[英]Insert elements into a vector at a given position, a given number of times
I have vector x <- c(1:50)
, and I want to insert y <- c(1,2)
every 10nth position 5 times. 我有向量
x <- c(1:50)
,我想每隔10个位置插入y <- c(1,2)
5次。
x <- c(1:50)
y <- c(1,2)
z <- c(seq(10,50,10))
The product has to be like this: 该产品必须是这样的:
1 2 3 4 5 6 7 8 9 10 1 2 11 12 13 14 15 16 17 18 19 20 1 2 21 22 23 24 25 26 27 28 29 30 1 2 31 32 33 34 35 36 37 38 39 40 1 2 41 42 43 44 45 46 47 48 49 50 1 2
I have tried with append, but it doesn't use "times"... 我尝试过追加,但它不使用“时代”......
We can split
the 'x' into a list
of vector
based on a grouping index created with %/%``, concatenate (
c ) with the 'y' using 'Map
and unlist
the list
to get the vector
我们可以
split
的“X”到list
的vector
基础上创建一组指数%/%``, concatenate (
Ç ) with the 'y' using 'Map
和unlist
的list
,以获得vector
unlist(Map(c, split(x, (x-1)%/%10), list(y)), use.names = FALSE)

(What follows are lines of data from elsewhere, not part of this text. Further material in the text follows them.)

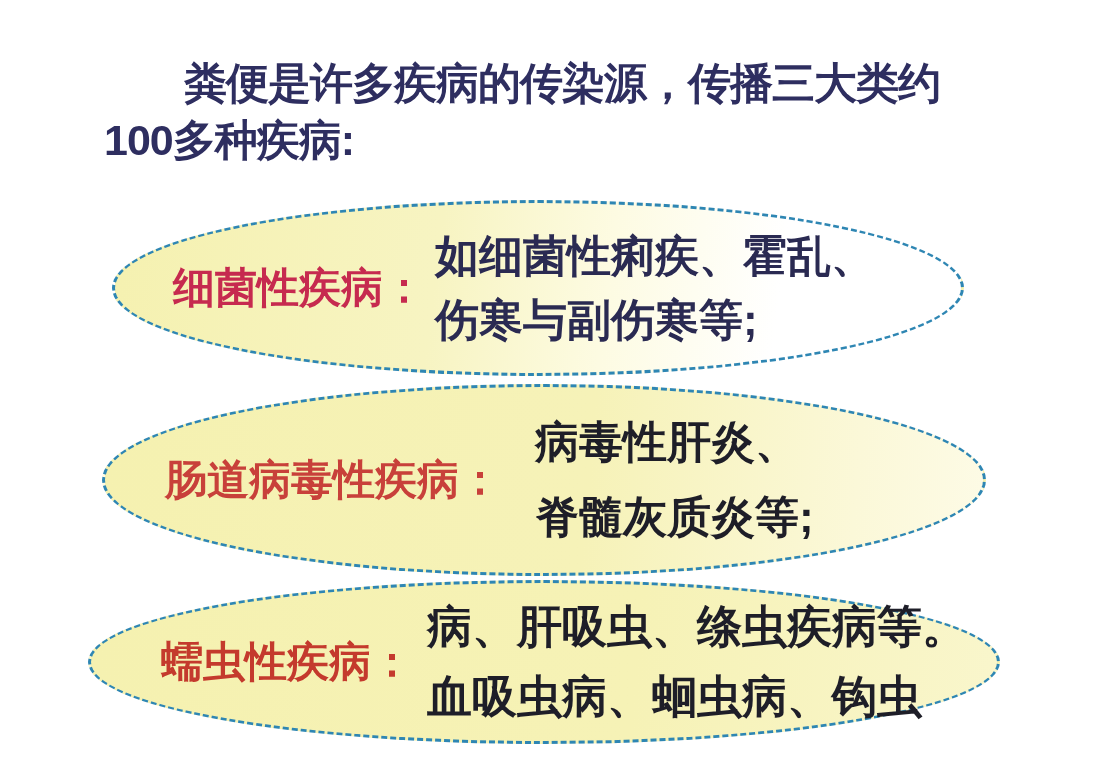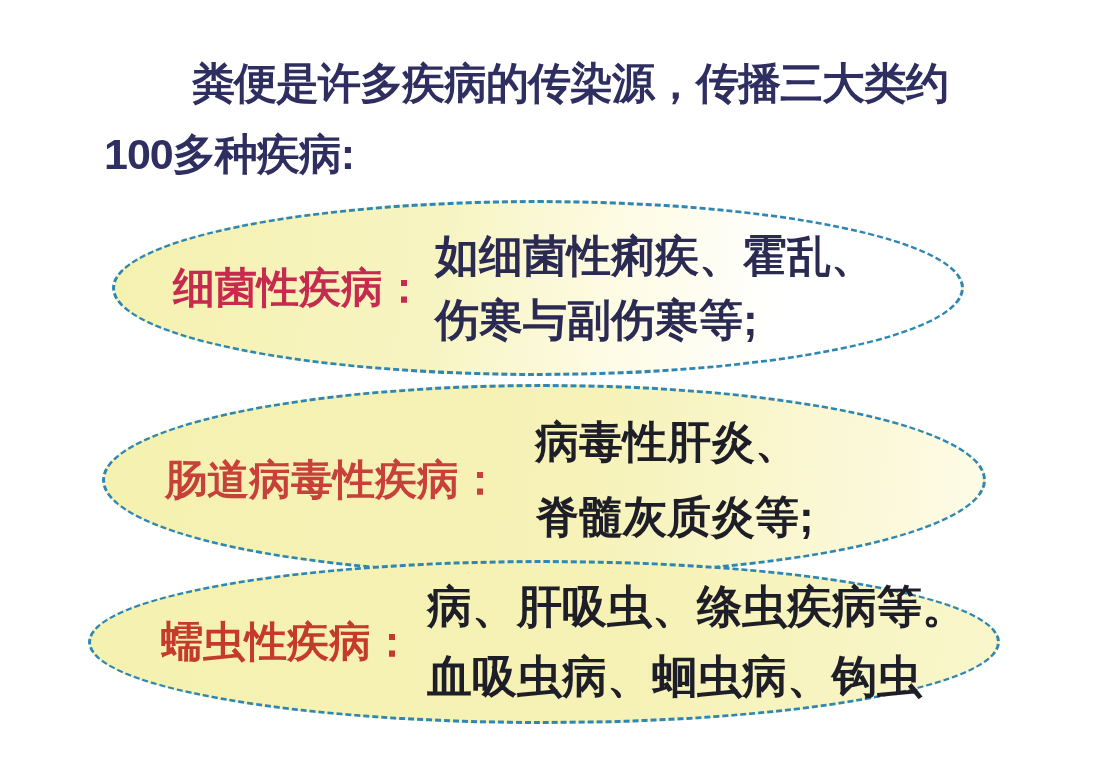--- a/index.html
+++ b/index.html
@@ -24,7 +24,7 @@
     letter-spacing: -1px;
     white-space: nowrap;
   }
-  .intro-line1 { left: 192px; top: 55px; }
+  .intro-line1 { left: 184px; top: 55px; }
   .intro-line2 { left: 104px; top: 126px; }
 
   

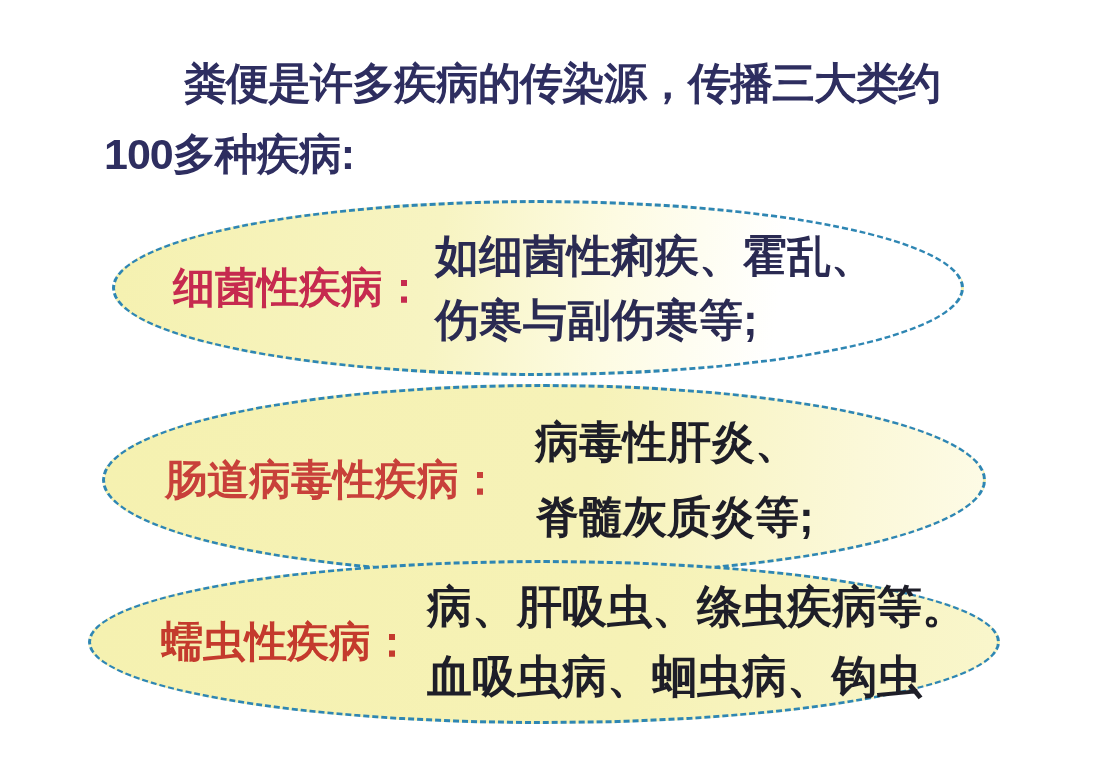--- a/index.html
+++ b/index.html
@@ -25,7 +25,7 @@
     white-space: nowrap;
   }
   .intro-line1 { left: 184px; top: 55px; }
-  .intro-line2 { left: 104px; top: 126px; }
+  .intro-line2 { left: 104px; top: 112px; }
 
   
   .bubble {

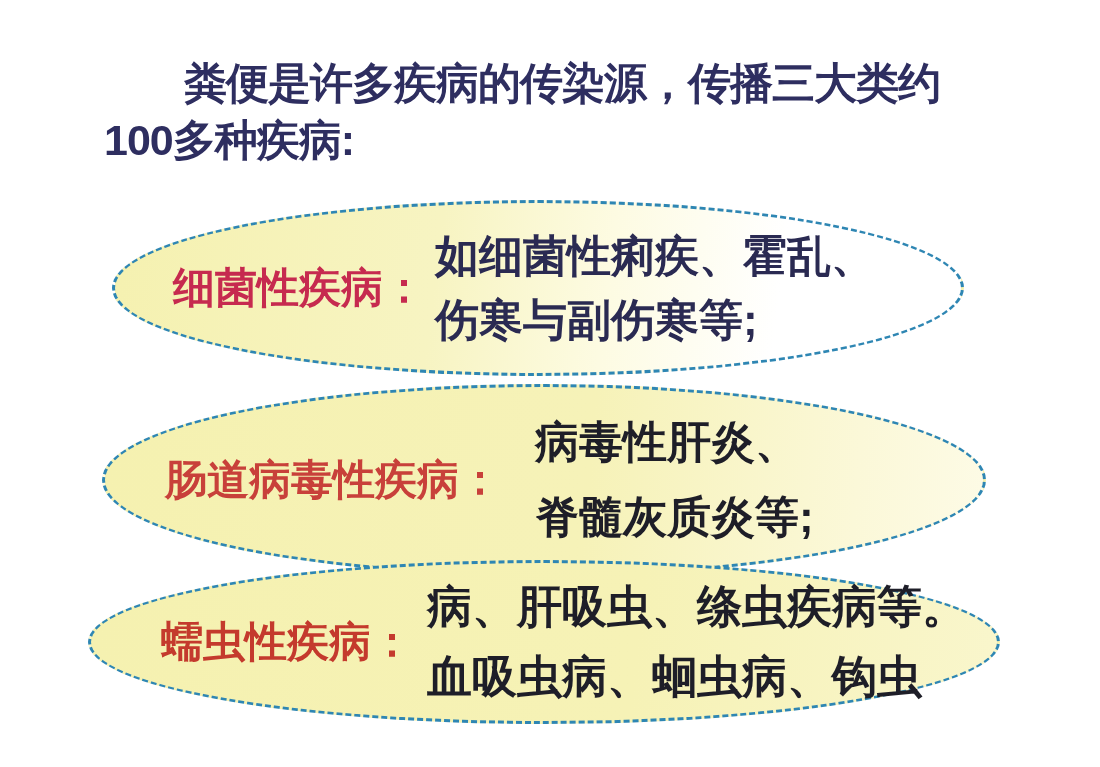--- a/index.html
+++ b/index.html
@@ -45,7 +45,7 @@
     background: linear-gradient(95deg, #f5f1b0 0%, #f6f2b8 55%, #fbf8d8 85%, #fdfbe6 100%);
   }
   .bubble.b3 {
-    left: 88px; top: 560px; width: 912px; height: 164px;
+    left: 88px; top: 580px; width: 912px; height: 164px;
     background: linear-gradient(95deg, #f5f1b0 0%, #f6f2b6 60%, #f9f6cc 100%);
   }
   .bubble-label {

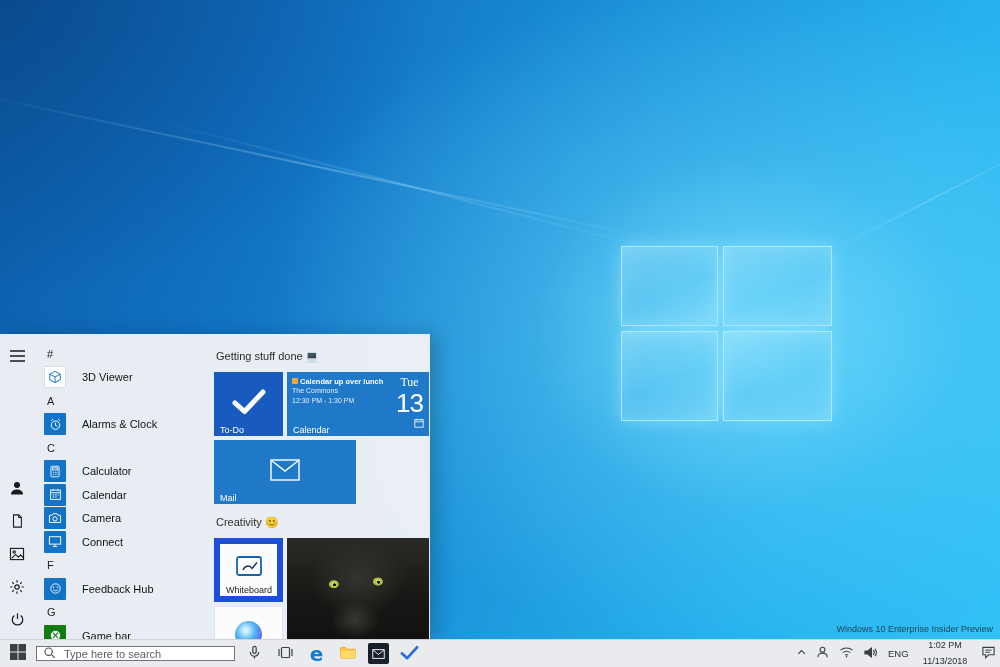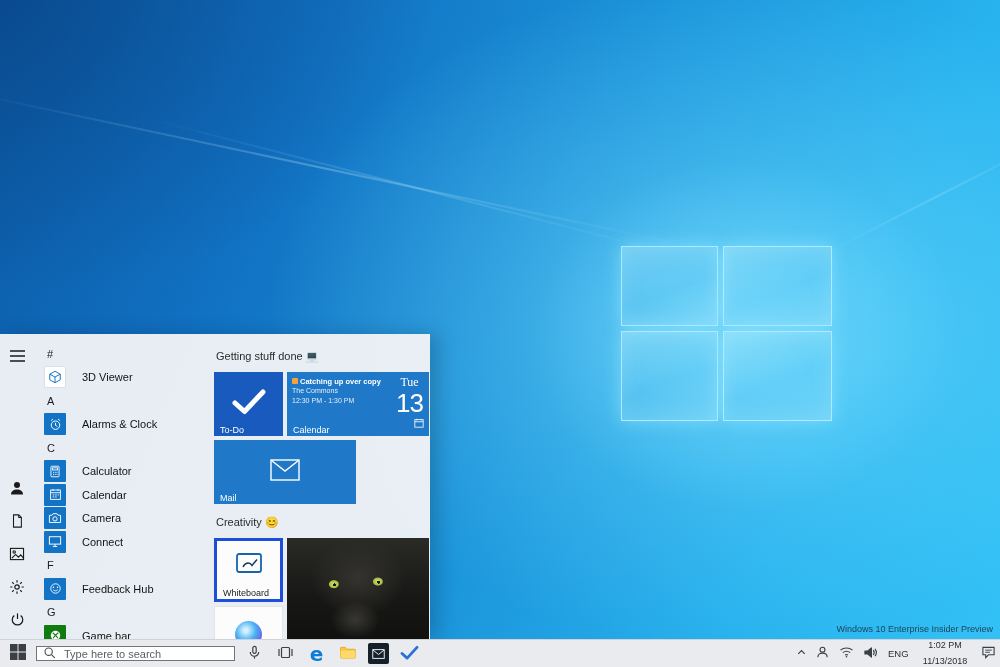--- a/index.html
+++ b/index.html
@@ -301,7 +301,7 @@
         </div>
         <div class="tile tile-calendar">
           <div class="cal-event">
-            <div class="ev-title"><span class="ev-emoji"></span><span>Catching up over copy</span></div>
+            <div class="ev-title"><span class="ev-emoji"></span><span>Calendar up over lunch</span></div>
             <div class="ev-sub">The Commons</div>
             <div class="ev-sub">12:30 PM - 1:30 PM</div>
           </div>

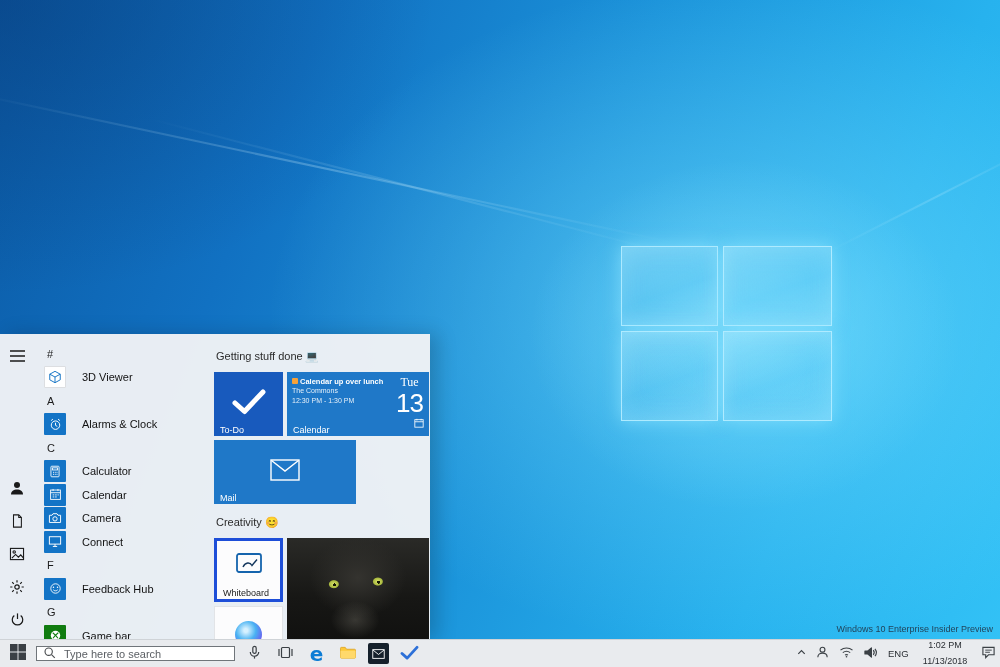--- a/index.html
+++ b/index.html
@@ -59,7 +59,7 @@
   .tile-calendar{grid-column:2/4;background:#1f78c8;}
   .tile-mail{grid-column:1/3;background:#1f78c8;display:flex;align-items:center;justify-content:center;}
   .tile-onenote{background:#7a1ba6;}
-  .tile-whiteboard{background:#fcfcfd;border:3px solid #1d4ed8;box-sizing:border-box;
+  .tile-whiteboard{background:#fcfcfd;border:6px solid #1d4ed8;box-sizing:border-box;
     display:flex;align-items:flex-start;justify-content:center;padding-top:10px;color:#222;}
   .tile-whiteboard .tile-label{color:#222;}
   .tile-cortana{background:#fcfcfd;border:1px solid #e2e4e7;box-sizing:border-box;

#[1] 1 2 3 4 5 6 7 8 9 10 1 2 11 12 13 14 15 16 17 18 19 20 1 2 21
#[26] 22 23 24 25 26 27 28 29 30 1 2 31 32 33 34 35 36 37 38 39 40 1 2 41 42
#[51] 43 44 45 46 47 48 49 50 1 2
You can use append if you use a loop ala How to insert elements into a vector? 如果使用循环ala,可以使用append 如何将元素插入向量?
x <- 1:50
y <- c(1,2)
z <- c(seq(10,50,10))
for(i in 0:(length(z)-1)) {
out <- append(x, y, after=(z[i+1]+i))
}
out
But I like akrun's suggestion 但我喜欢阿克伦的建议
A simple solution is obtained by transforming x into a 10X5 matrix and then incrementally rbind
ing 1 and 2. c
is used to return a vector. 一个简单的解决方案是通过将x转换成一个10X5矩阵,然后逐步得到
rbind
荷兰国际集团1和2 c
用于返回的载体。
c(rbind(rbind(matrix(x, 10), 1), 2))
[1] 1 2 3 4 5 6 7 8 9 10 1 2 11 12 13 14 15 16 17 18 19 20 1 2 21 22 23 24
[29] 25 26 27 28 29 30 1 2 31 32 33 34 35 36 37 38 39 40 1 2 41 42 43 44 45 46 47 48
[57] 49 50 1 2
This can be generalize to more than 2 values by putting them in a list and using Reduce
: 通过将它们放入列表并使用
Reduce
可以将其推广到2个以上的值:
c(Reduce(rbind, list(matrix(x, 10), 1, 2)))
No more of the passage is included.